Monday night after Great Scott's tests, I stayed up until 3:something in the morning, unwilling to sleep, wanting to stop time in the stillness of the night. I was cold. Very cold. Putting on another sweater didn't help. Putting on houseshoes didn't help. Sitting directly in front of the heat stove helped a little, but not much. When I did go to bed, I piled on the covers but couldn't sleep for my violent shivering. This continued all day yesterday and into today.

On the rare occasions that I speak (or write) of the most painful and frightening things that have happened in my life, I don't get emotional and am not tempted to. I don't cry; I don't feel like crying. I don't get angry. I don't feel afraid. My body, however, becomes very cold, and I tremble. I tremble hard. So given our current concern about Scott, I assumed that my feeling chilled was probably a physical manifestation of emotional stress.

This morning I took a walk. Last night had brought a hard frost, and even past 10:00 a.m. each grass blade and fallen leaf was outlined (when not completely covered) in its thick silvered-white. Halfway back to the house I knelt in the middle of the gravel road and cried, my hands in my lap, the stones pressing against my knees. When I thought I had my breath back, I lay down on the ground, my face buried in my arms. And this was good. There is a comfort in hard earth, in the chill of stone, in their solidness, their support along the body, their stillness. I lay there a long time, letting these soak into me, and if I went home feeling even colder than before, I also went home understanding that while I had been afraid of the cold after all, I don't have to be .

(Note: I discovered this afternoon that I am, indeed, running a fever, and I've been queasy all day, as has our older daughter. The stomach flu, I am told, is going around again. Ah, timing!)


I_Wonder said...

Warm blessings for you and your family.

Fieldfleur said...

Prayers for health and happy news,

Dawn said...

Thank you for being willing to share this time... my thoughts and prayers are with you and your family.

alaiyo said...

Love you and yours, LuCindy.

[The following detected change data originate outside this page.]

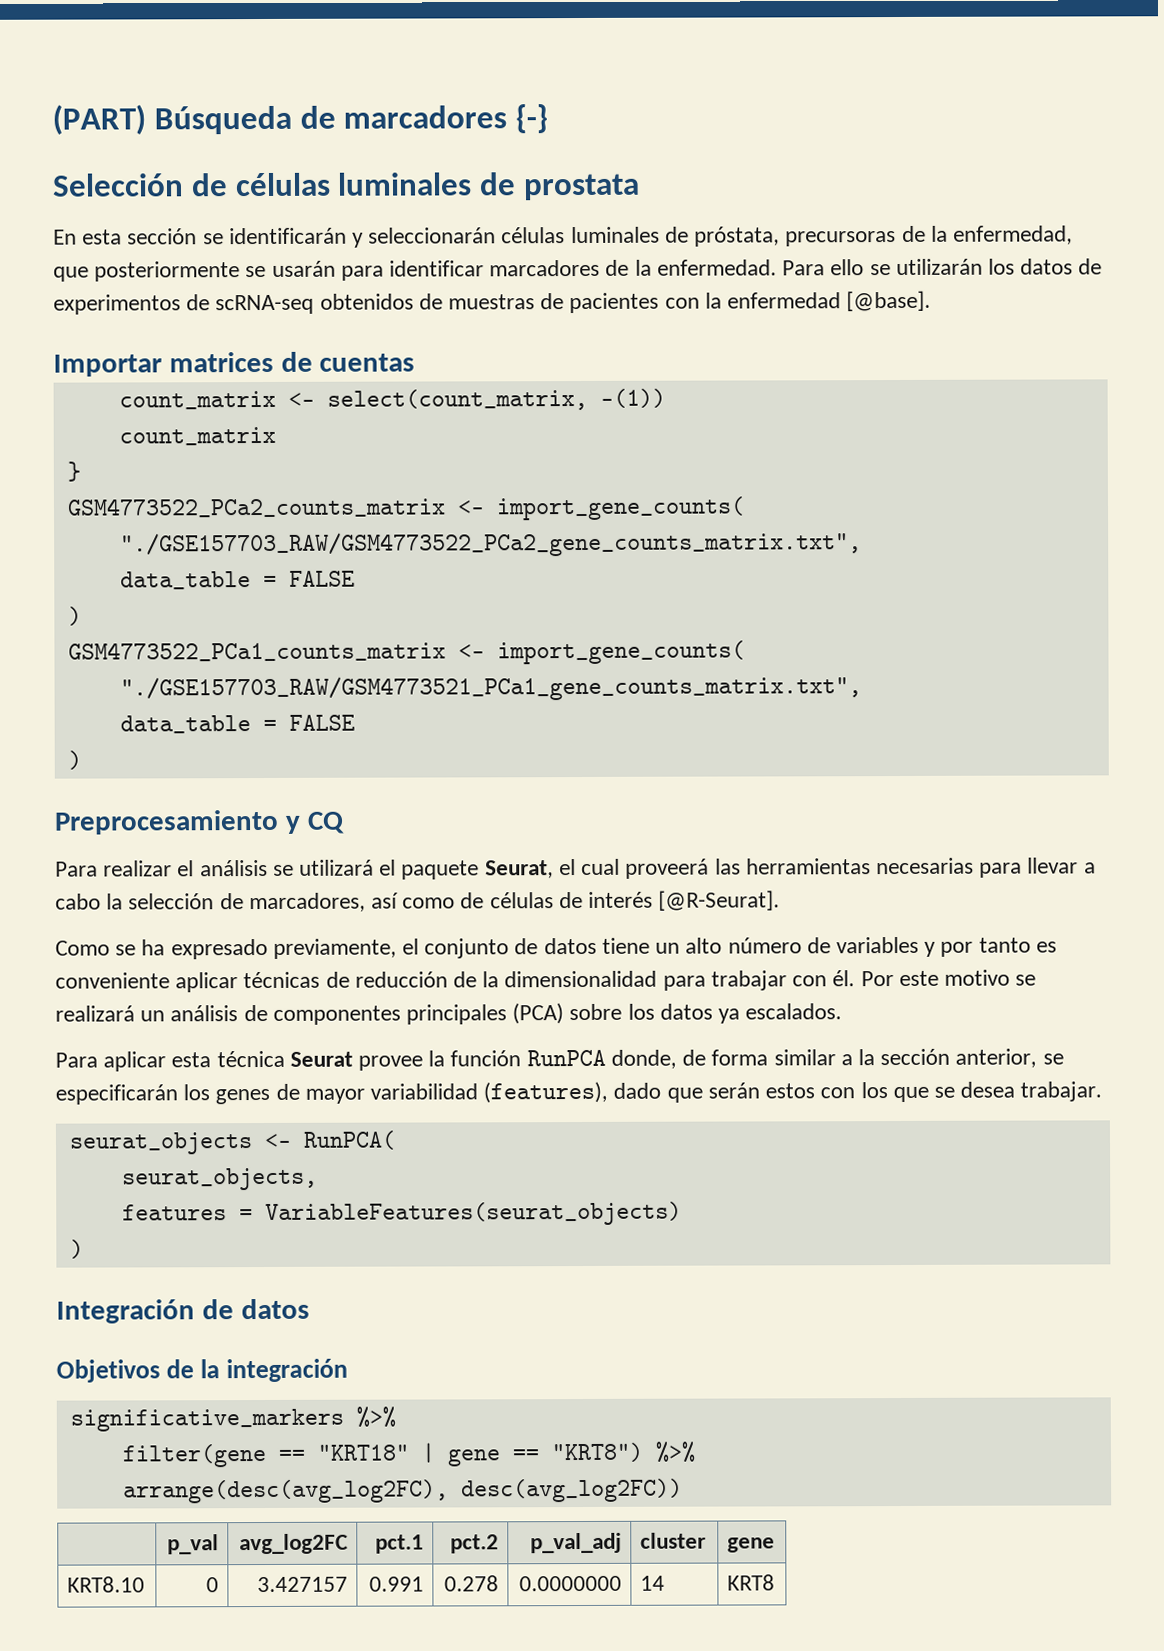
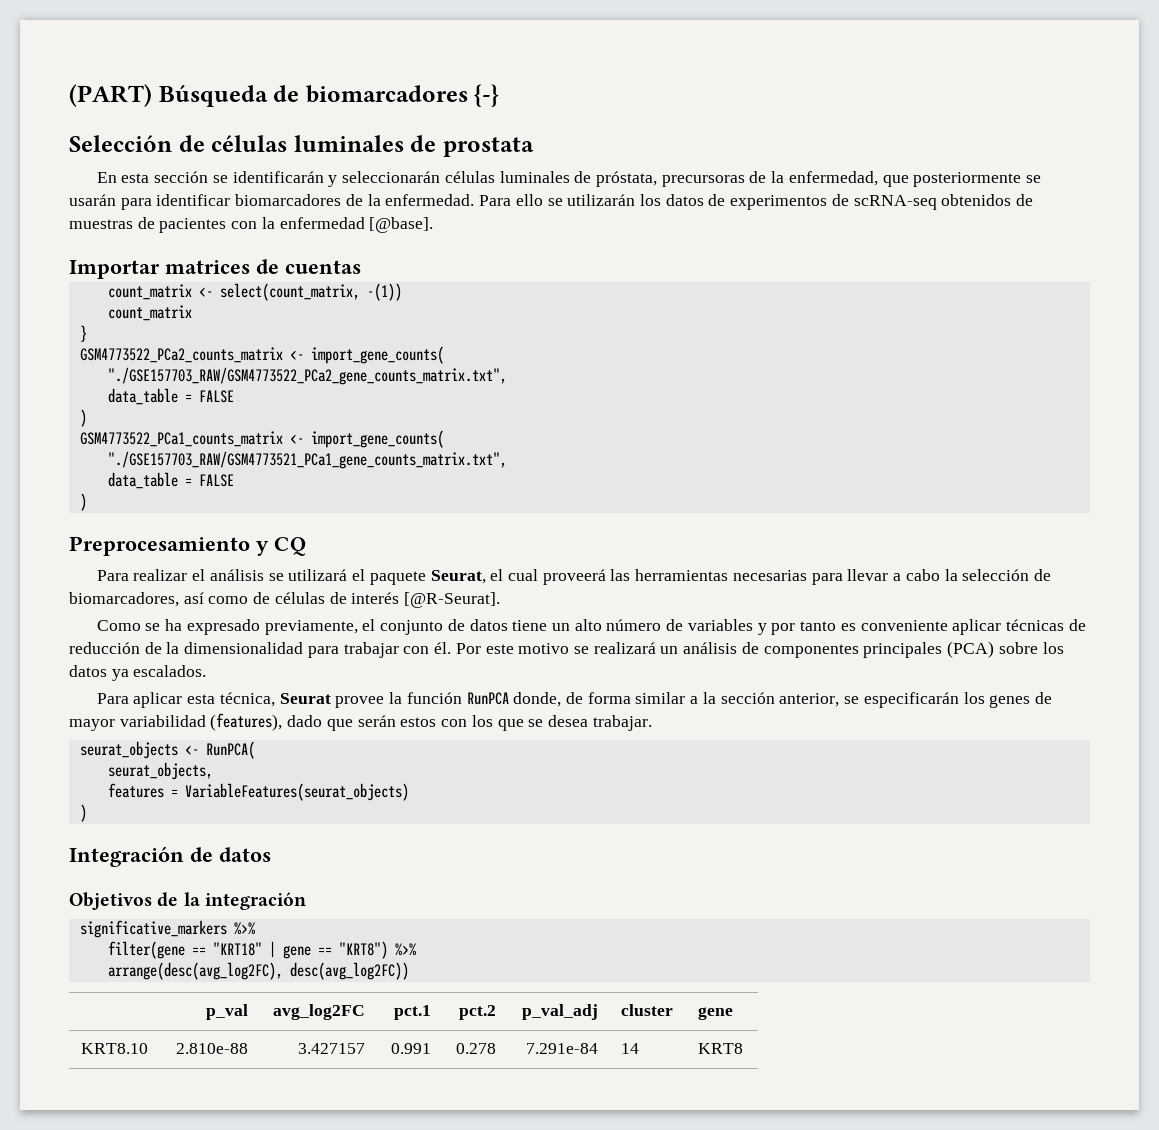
- (PART) Búsqueda de marcadores {-}
+ (PART) Búsqueda de biomarcadores {-}
- En esta sección se identificarán y seleccionarán células luminales de próstata, precursoras de la enfermedad, que posteriormente se usarán para identificar marcadores de la enfermedad.
+ En esta sección se identificarán y seleccionarán células luminales de próstata, precursoras de la enfermedad, que posteriormente se usarán para identificar biomarcadores de la enfermedad.
- Para realizar el análisis se utilizará el paquete Seurat, el cual proveerá las herramientas necesarias para llevar a cabo la selección de marcadores, así como de células de interés [@R-Seurat].
+ Para realizar el análisis se utilizará el paquete Seurat, el cual proveerá las herramientas necesarias para llevar a cabo la selección de biomarcadores, así como de células de interés [@R-Seurat].
- Para aplicar esta técnica Seurat provee la función RunPCA donde, de forma similar a la sección anterior, se especificarán los genes de mayor variabilidad (features), dado que serán estos con los que se desea trabajar.
+ Para aplicar esta técnica, Seurat provee la función RunPCA donde, de forma similar a la sección anterior, se especificarán los genes de mayor variabilidad (features), dado que serán estos con los que se desea trabajar.
- KRT8.10 | 0 | 3.427157 | 0.991 | 0.278 | 0.0000000 | 14 | KRT8
+ KRT8.10 | 2.810e-88 | 3.427157 | 0.991 | 0.278 | 7.291e-84 | 14 | KRT8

Folks you met here are praying, too.


Cindy said...

Thank you all very, very much for the blessings and prayers. Paul, I saw yours before we left for the tests this morning and tucked it into my pocket to take with us.

Good news! We are told that this is an infection--that all other tests came back negative and normal. So there is much rejoicing and not a little silliness going on at PossumBox Lane this evening. :)

Dawn--Welcome to QL, and comment as much as you like. :) We've got something in common besides reading Randy and Jeremy's blogs, I see. (My middle name is Dawn.)

Blessings and light all round,

Randy said...

Cindy...I love that you lay down in the middle of cold grass and just stay there.

You know why.

There is a level to your writing and then there is another level...and then maybe even some more levels.


Fieldfleur said...

I agree with Randy, lots of levels in your writing that are brutal (not always but when needed like this one:), beautiful and stirring. So glad that the test came out alright!

Cindy said...

Randy--Thank you. You are a comfort and an encouragement.

Teri--I'd never thought about applying the word "brutal" to my writing, but since the writers that often draw me the most strongly (Dillard, Sharon Olds, Mary Oliver) have the same mix that you speak of--brutality and beauty--I am flattered. Truly, it IS how I see the world.

Joyella said...

I was gonna say, "sounds like a fever," although I shiver when I am trying to share deep, personal, and sometimes difficult emotional things with others.